Activity -
Copy every line of the data exactly, keeping out any picture.

Dataset -
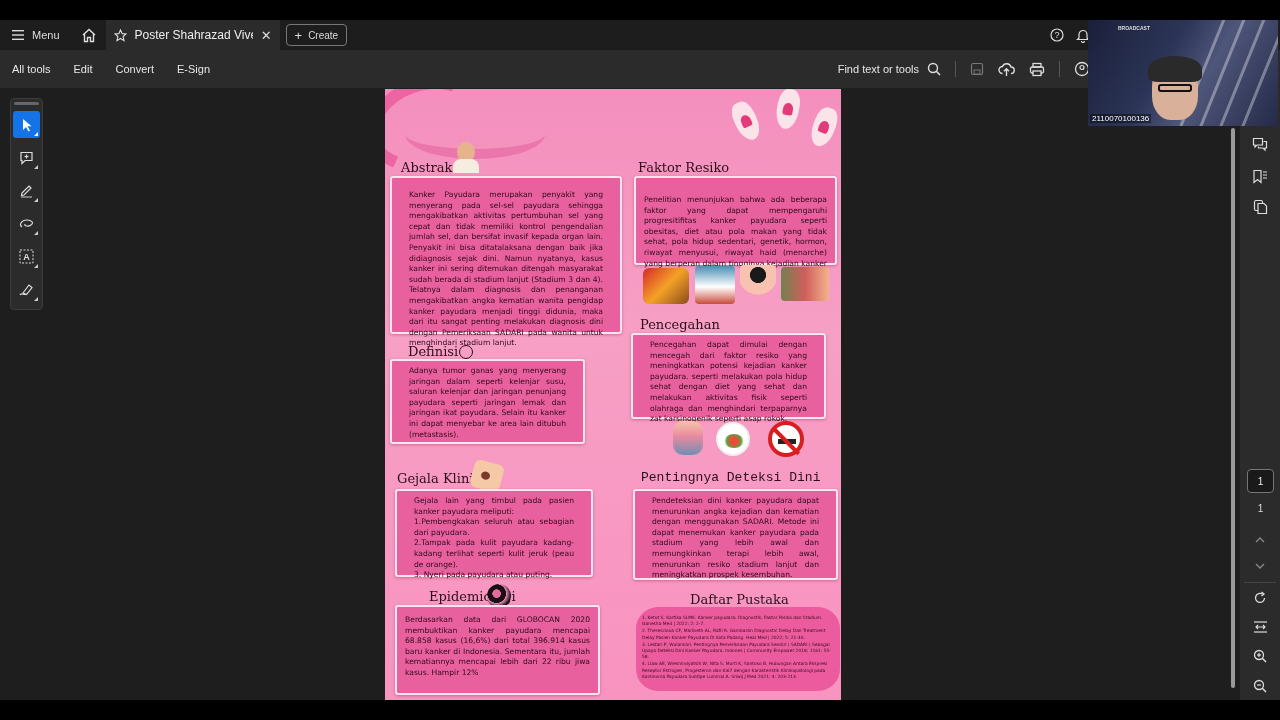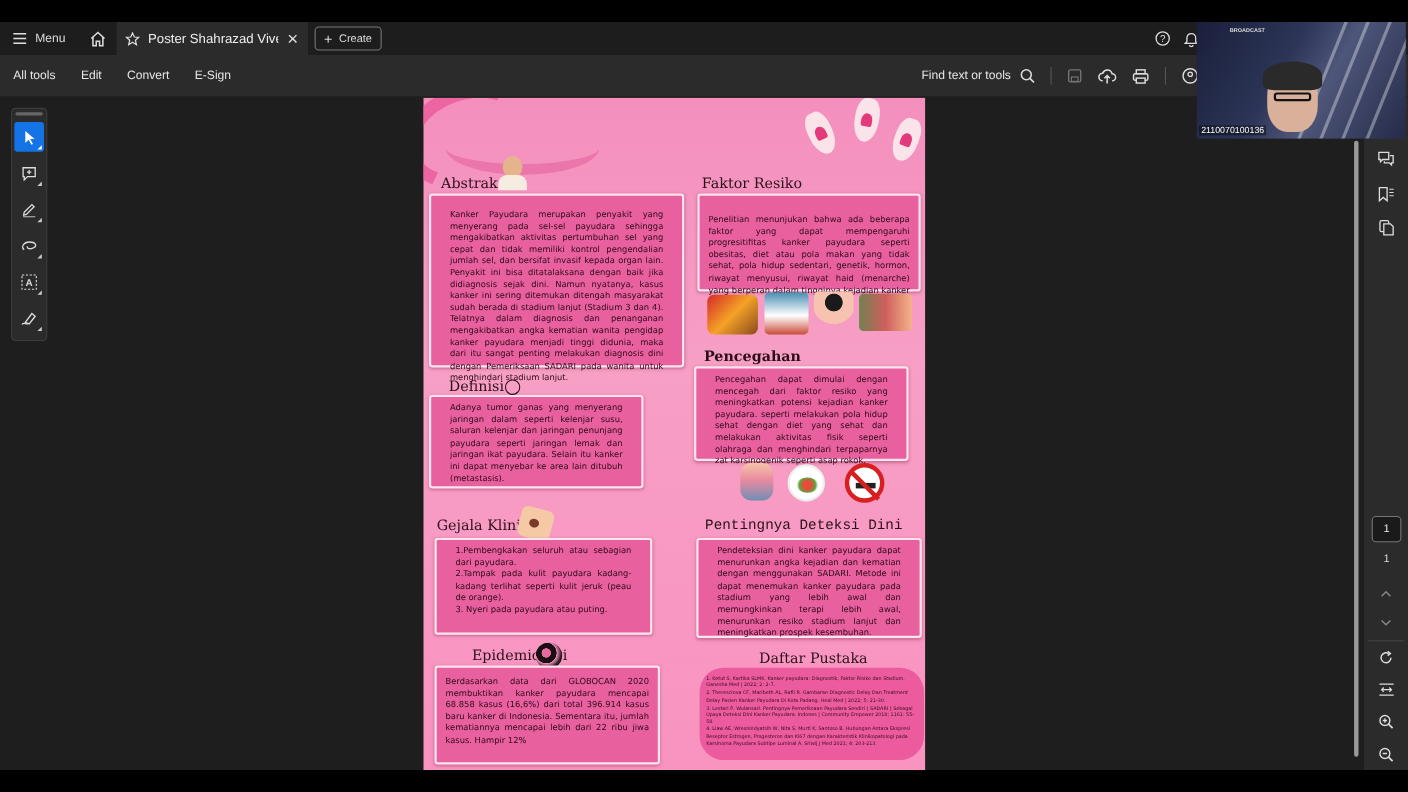--- a/index.html
+++ b/index.html
@@ -208,7 +208,7 @@
   <div class="smiley" style="left:74px;top:256px;"></div>
   <div class="box" style="left:5px;top:270px;width:195px;height:85px;">Adanya tumor ganas yang menyerang jaringan dalam seperti kelenjar susu, saluran kelenjar dan jaringan penunjang payudara seperti jaringan lemak dan jaringan ikat payudara. Selain itu kanker ini dapat menyebar ke area lain ditubuh (metastasis).</div>
 
-  <div class="sec-title" style="left:255px;top:228px;font-weight:bold;">Pencegahan</div>
+  <div class="sec-title" style="left:255px;top:228px;">Pencegahan</div>
   <div class="box" style="left:246px;top:244px;width:195px;height:86px;">Pencegahan dapat dimulai dengan mencegah dari faktor resiko yang meningkatkan potensi kejadian kanker payudara. seperti melakukan pola hidup sehat dengan diet yang sehat dan melakukan aktivitas fisik seperti olahraga dan menghindari terpaparnya zat karsinogenik seperti asap rokok.</div>
   <div class="illus" style="left:288px;top:332px;width:30px;height:34px;background:linear-gradient(180deg,#f5c4a8 0%,#e98aa0 45%,#6f8fb5 100%);border-radius:10px;"></div>
   <div class="plate" style="left:331px;top:333px;"></div>

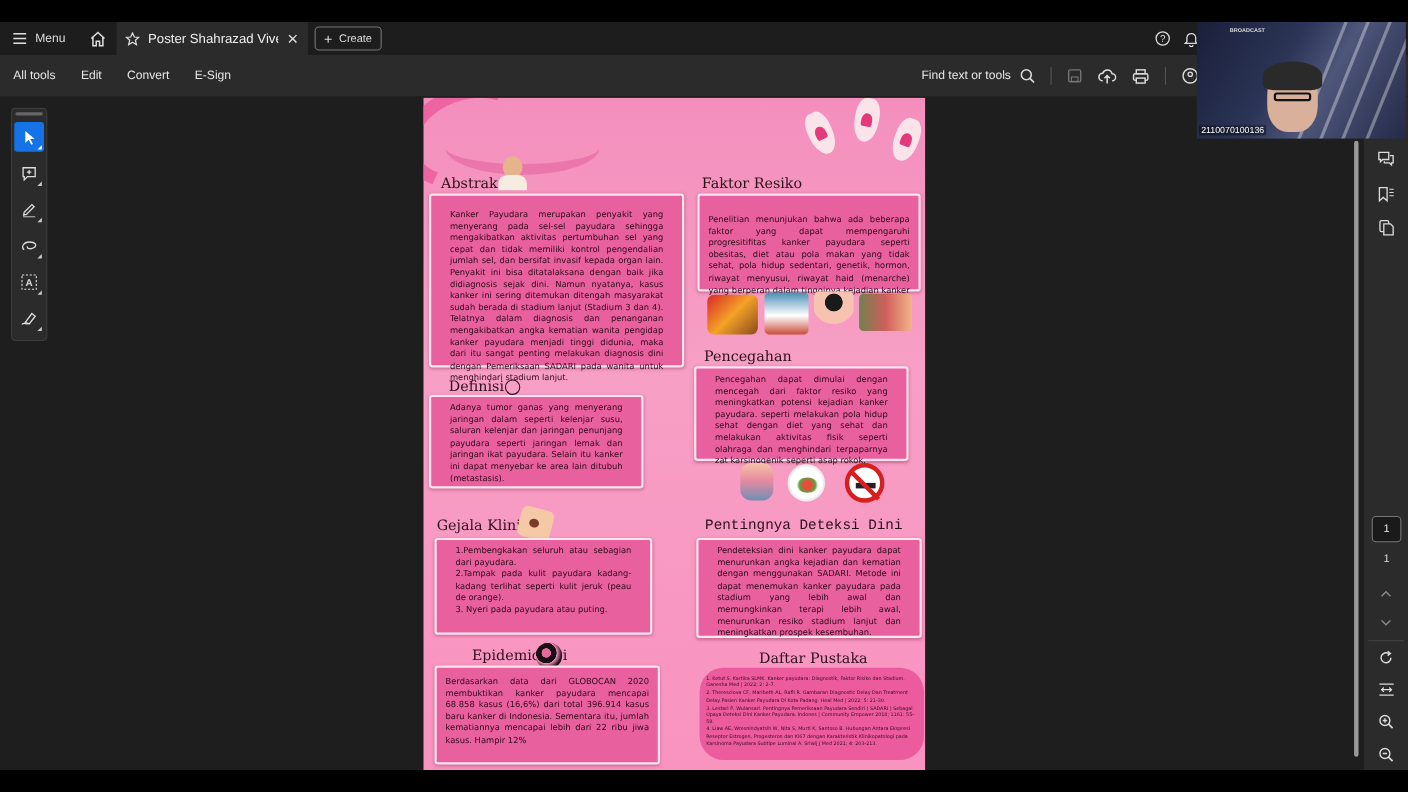--- a/index.html
+++ b/index.html
@@ -217,6 +217,7 @@
   <div class="sec-title" style="left:12px;top:382px;">Gejala Klinis</div>
   <div class="breastcard" style="left:87px;top:373px;"></div>
   <div class="box" style="left:10px;top:400px;width:198px;height:88px;text-align:justify;">
+    <div>Gejala lain yang timbul pada pasien kanker payudara meliputi:</div>
     <div>1.Pembengkakan seluruh atau sebagian dari payudara.</div>
     <div>2.Tampak pada kulit payudara kadang-kadang terlihat seperti kulit jeruk (peau de orange).</div>
     <div>3. Nyeri pada payudara atau puting.</div>

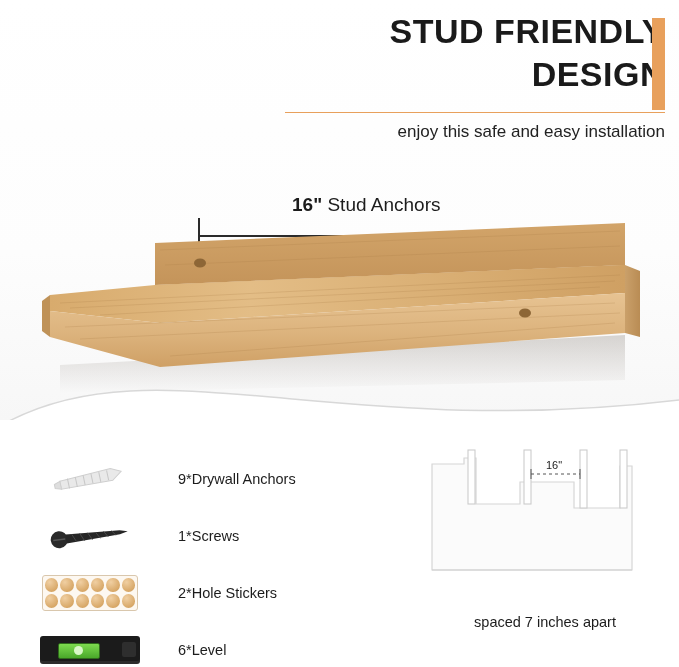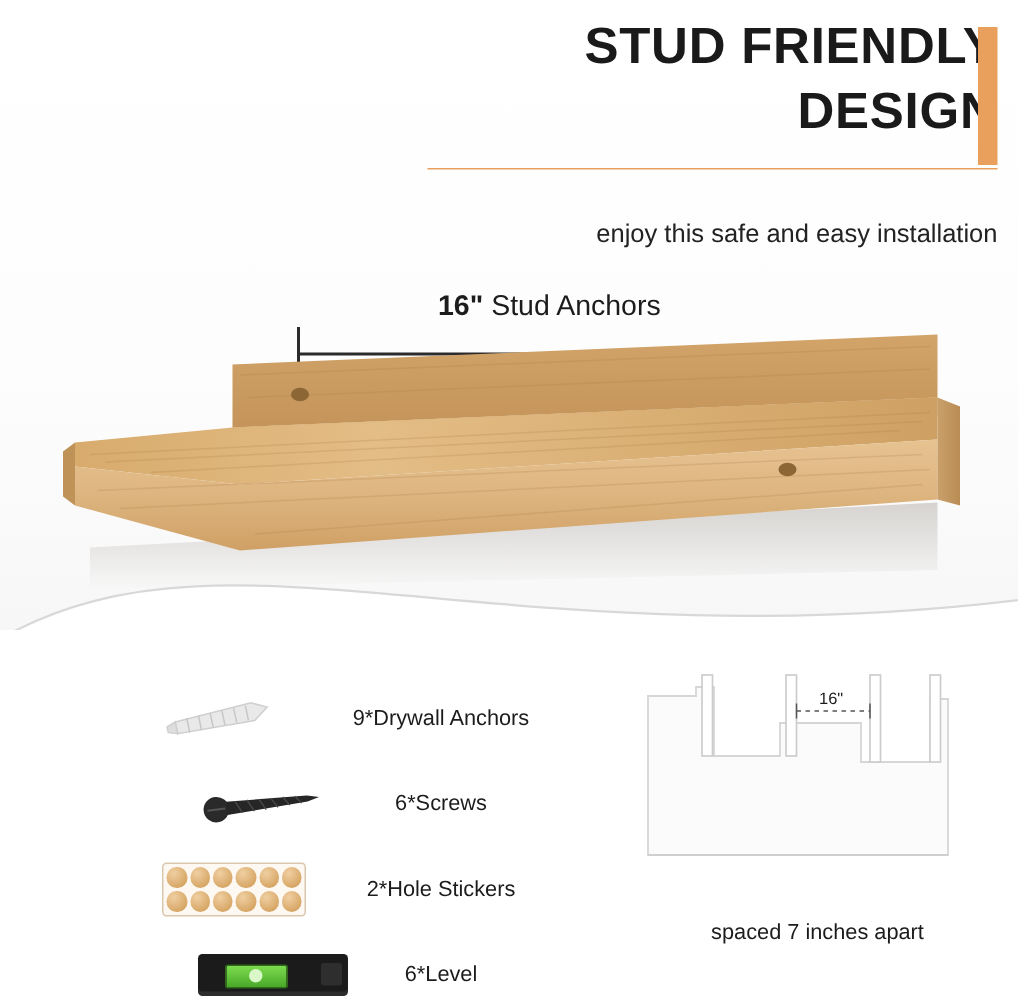--- a/index.html
+++ b/index.html
@@ -90,7 +90,6 @@
     color: #222222;
     text-align: right;
     width: 420px;
-    margin-top: 24px;
   }
 
   

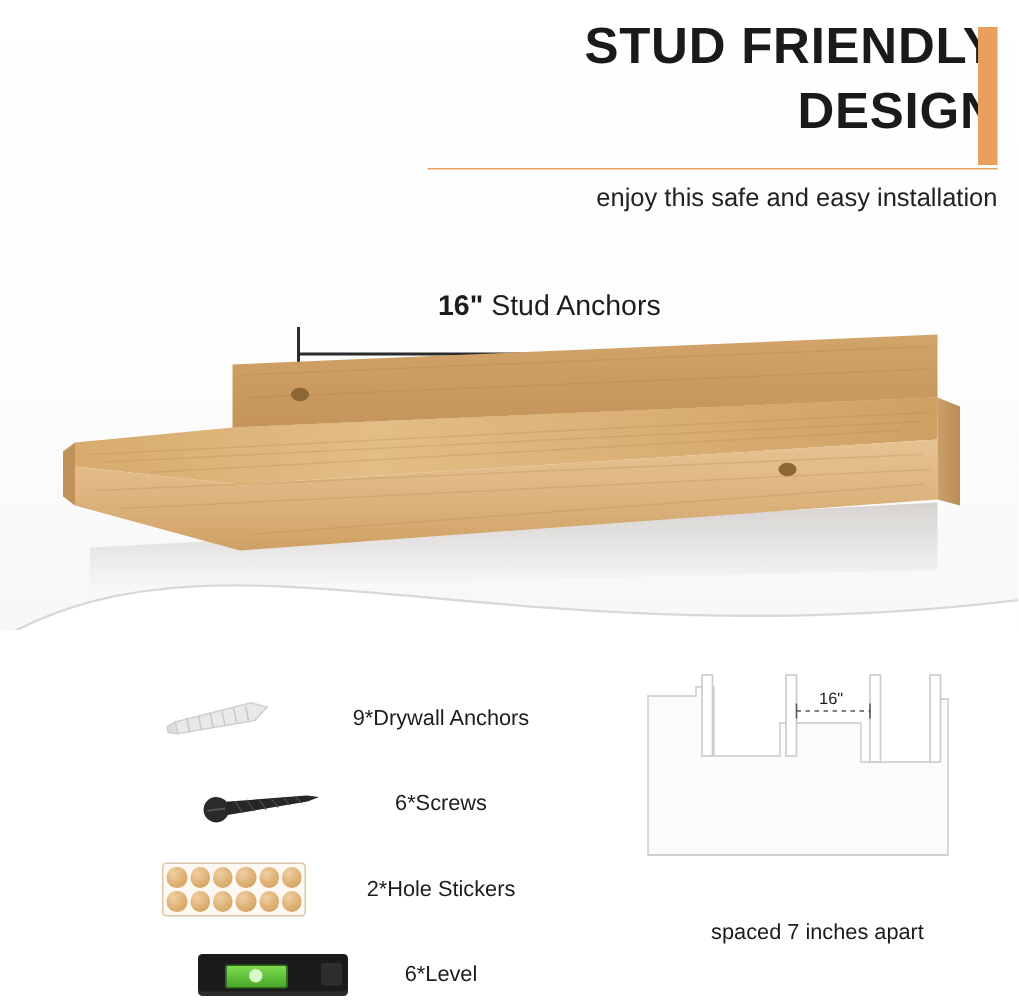--- a/index.html
+++ b/index.html
@@ -175,7 +175,6 @@
     display: flex;
     align-items: center;
     height: 57px;
-    justify-content: center;
   }
   .acc-icon {
     width: 120px;

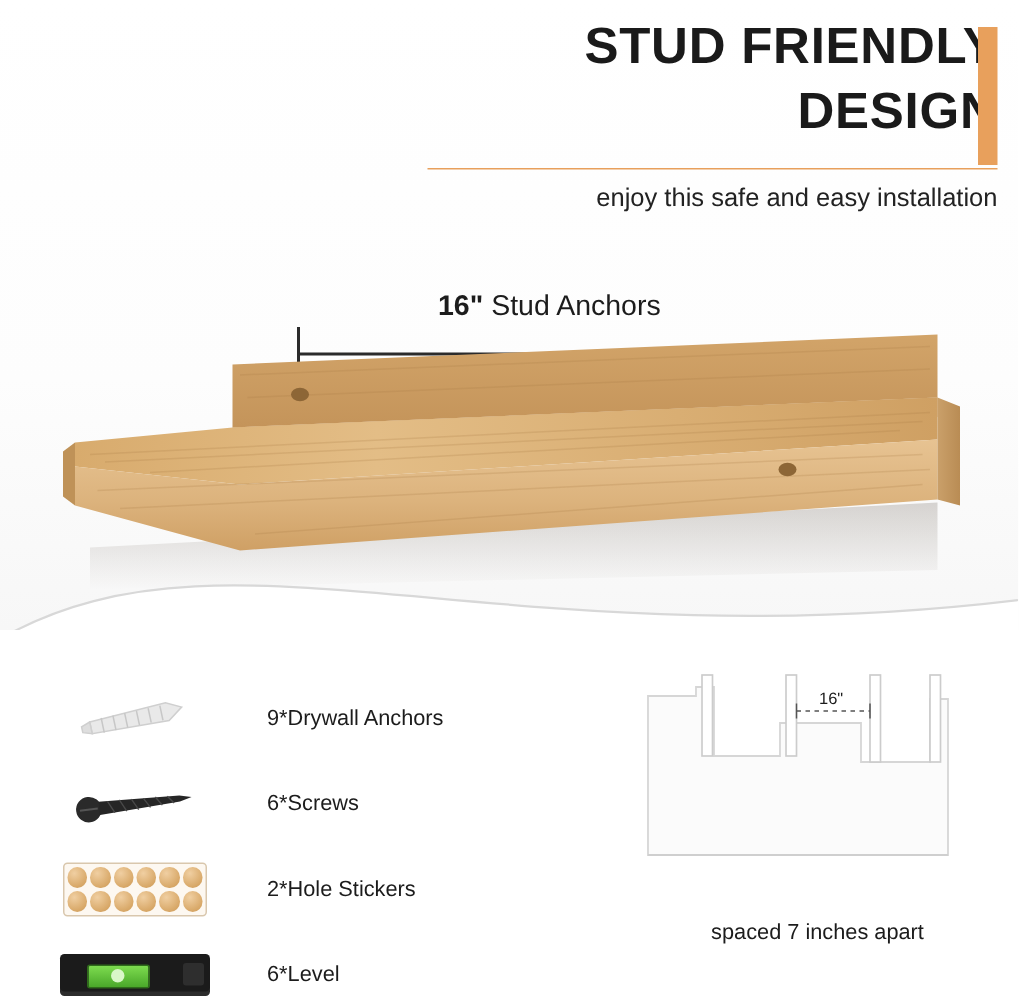--- a/index.html
+++ b/index.html
@@ -418,7 +418,7 @@
             </g>
           </svg>
         </span>
-        <span class="acc-label">6*Screws</span>
+        <span class="acc-label">1*Screws</span>
       </div>
 
       <div class="acc-row">

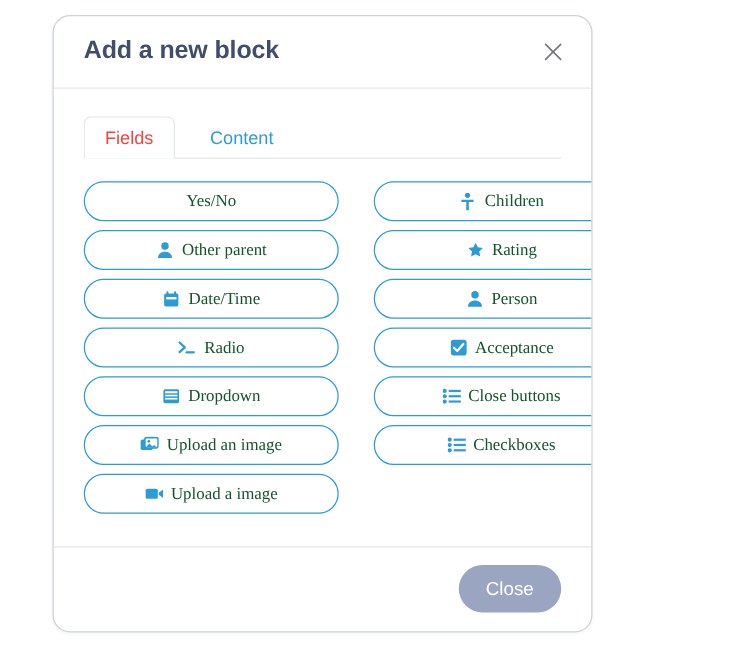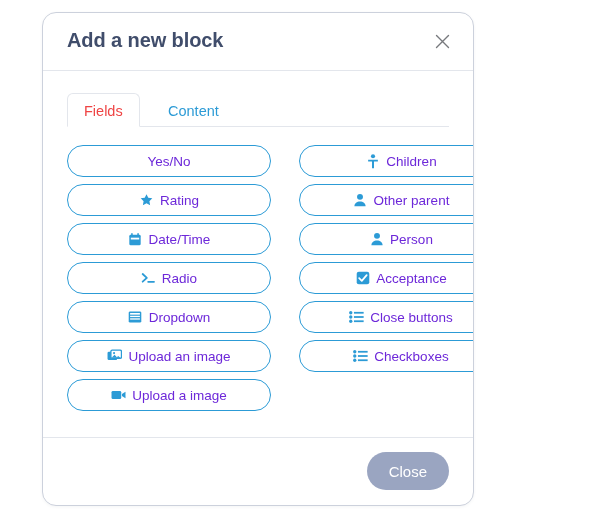--- a/index.html
+++ b/index.html
@@ -124,9 +124,9 @@
     border: 1px solid #2c9bd6;
     border-radius: 18px;
     background: #ffffff;
-    color: #6d28d9;
+    color: #14532d;
     font-size: 13.5px;
-    font-family: Liberation Sans, sans-serif;
+    font-family: Liberation Serif, serif;
     display: flex;
     align-items: center;
     justify-content: center;

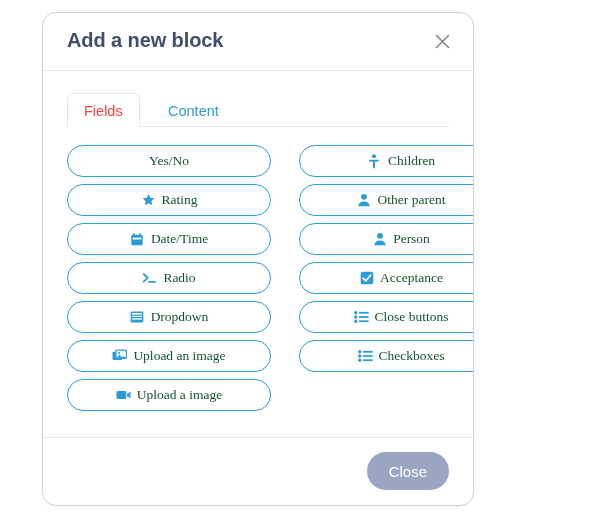--- a/index.html
+++ b/index.html
@@ -211,20 +211,20 @@
           </button>
           <button class="field-btn">
             <span class="field-ico">
-              <svg width="15" height="15" viewBox="0 0 16 16">
-                <path fill="#2c9bd6" d="M8 1.2l1.9 3.9 4.3.6-3.1 3 .8 4.3L8 11l-3.9 2 .8-4.3-3.1-3 4.3-.6z"></path>
-              </svg>
-            </span>
-            <span>Rating</span>
-          </button>
-          <button class="field-btn">
-            <span class="field-ico">
               <svg width="14" height="14" viewBox="0 0 16 16">
                 <circle cx="8" cy="4.4" r="3.4" fill="#2c9bd6"></circle>
                 <path d="M1.6 15.2c0-3.6 2.9-5.6 6.4-5.6s6.4 2 6.4 5.6z" fill="#2c9bd6"></path>
               </svg>
             </span>
             <span>Other parent</span>
+          </button>
+          <button class="field-btn">
+            <span class="field-ico">
+              <svg width="15" height="15" viewBox="0 0 16 16">
+                <path fill="#2c9bd6" d="M8 1.2l1.9 3.9 4.3.6-3.1 3 .8 4.3L8 11l-3.9 2 .8-4.3-3.1-3 4.3-.6z"></path>
+              </svg>
+            </span>
+            <span>Rating</span>
           </button>
           <button class="field-btn">
             <span class="field-ico">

Reply to the task -
--- a/index.html
+++ b/index.html
@@ -208,7 +208,7 @@
   <div class="smiley" style="left:74px;top:256px;"></div>
   <div class="box" style="left:5px;top:270px;width:195px;height:85px;">Adanya tumor ganas yang menyerang jaringan dalam seperti kelenjar susu, saluran kelenjar dan jaringan penunjang payudara seperti jaringan lemak dan jaringan ikat payudara. Selain itu kanker ini dapat menyebar ke area lain ditubuh (metastasis).</div>
 
-  <div class="sec-title" style="left:255px;top:228px;font-weight:bold;">Pencegahan</div>
+  <div class="sec-title" style="left:255px;top:228px;">Pencegahan</div>
   <div class="box" style="left:246px;top:244px;width:195px;height:86px;">Pencegahan dapat dimulai dengan mencegah dari faktor resiko yang meningkatkan potensi kejadian kanker payudara. seperti melakukan pola hidup sehat dengan diet yang sehat dan melakukan aktivitas fisik seperti olahraga dan menghindari terpaparnya zat karsinogenik seperti asap rokok.</div>
   <div class="illus" style="left:288px;top:332px;width:30px;height:34px;background:linear-gradient(180deg,#f5c4a8 0%,#e98aa0 45%,#6f8fb5 100%);border-radius:10px;"></div>
   <div class="plate" style="left:331px;top:333px;"></div>

--- a/index.html
+++ b/index.html
@@ -217,6 +217,7 @@
   <div class="sec-title" style="left:12px;top:382px;">Gejala Klinis</div>
   <div class="breastcard" style="left:87px;top:373px;"></div>
   <div class="box" style="left:10px;top:400px;width:198px;height:88px;text-align:justify;">
+    <div>Gejala lain yang timbul pada pasien kanker payudara meliputi:</div>
     <div>1.Pembengkakan seluruh atau sebagian dari payudara.</div>
     <div>2.Tampak pada kulit payudara kadang-kadang terlihat seperti kulit jeruk (peau de orange).</div>
     <div>3. Nyeri pada payudara atau puting.</div>

--- a/index.html
+++ b/index.html
@@ -90,7 +90,6 @@
     color: #222222;
     text-align: right;
     width: 420px;
-    margin-top: 24px;
   }
 
   

--- a/index.html
+++ b/index.html
@@ -175,7 +175,6 @@
     display: flex;
     align-items: center;
     height: 57px;
-    justify-content: center;
   }
   .acc-icon {
     width: 120px;

--- a/index.html
+++ b/index.html
@@ -418,7 +418,7 @@
             </g>
           </svg>
         </span>
-        <span class="acc-label">6*Screws</span>
+        <span class="acc-label">1*Screws</span>
       </div>
 
       <div class="acc-row">

--- a/index.html
+++ b/index.html
@@ -124,9 +124,9 @@
     border: 1px solid #2c9bd6;
     border-radius: 18px;
     background: #ffffff;
-    color: #6d28d9;
+    color: #14532d;
     font-size: 13.5px;
-    font-family: Liberation Sans, sans-serif;
+    font-family: Liberation Serif, serif;
     display: flex;
     align-items: center;
     justify-content: center;

--- a/index.html
+++ b/index.html
@@ -211,20 +211,20 @@
           </button>
           <button class="field-btn">
             <span class="field-ico">
-              <svg width="15" height="15" viewBox="0 0 16 16">
-                <path fill="#2c9bd6" d="M8 1.2l1.9 3.9 4.3.6-3.1 3 .8 4.3L8 11l-3.9 2 .8-4.3-3.1-3 4.3-.6z"></path>
-              </svg>
-            </span>
-            <span>Rating</span>
-          </button>
-          <button class="field-btn">
-            <span class="field-ico">
               <svg width="14" height="14" viewBox="0 0 16 16">
                 <circle cx="8" cy="4.4" r="3.4" fill="#2c9bd6"></circle>
                 <path d="M1.6 15.2c0-3.6 2.9-5.6 6.4-5.6s6.4 2 6.4 5.6z" fill="#2c9bd6"></path>
               </svg>
             </span>
             <span>Other parent</span>
+          </button>
+          <button class="field-btn">
+            <span class="field-ico">
+              <svg width="15" height="15" viewBox="0 0 16 16">
+                <path fill="#2c9bd6" d="M8 1.2l1.9 3.9 4.3.6-3.1 3 .8 4.3L8 11l-3.9 2 .8-4.3-3.1-3 4.3-.6z"></path>
+              </svg>
+            </span>
+            <span>Rating</span>
           </button>
           <button class="field-btn">
             <span class="field-ico">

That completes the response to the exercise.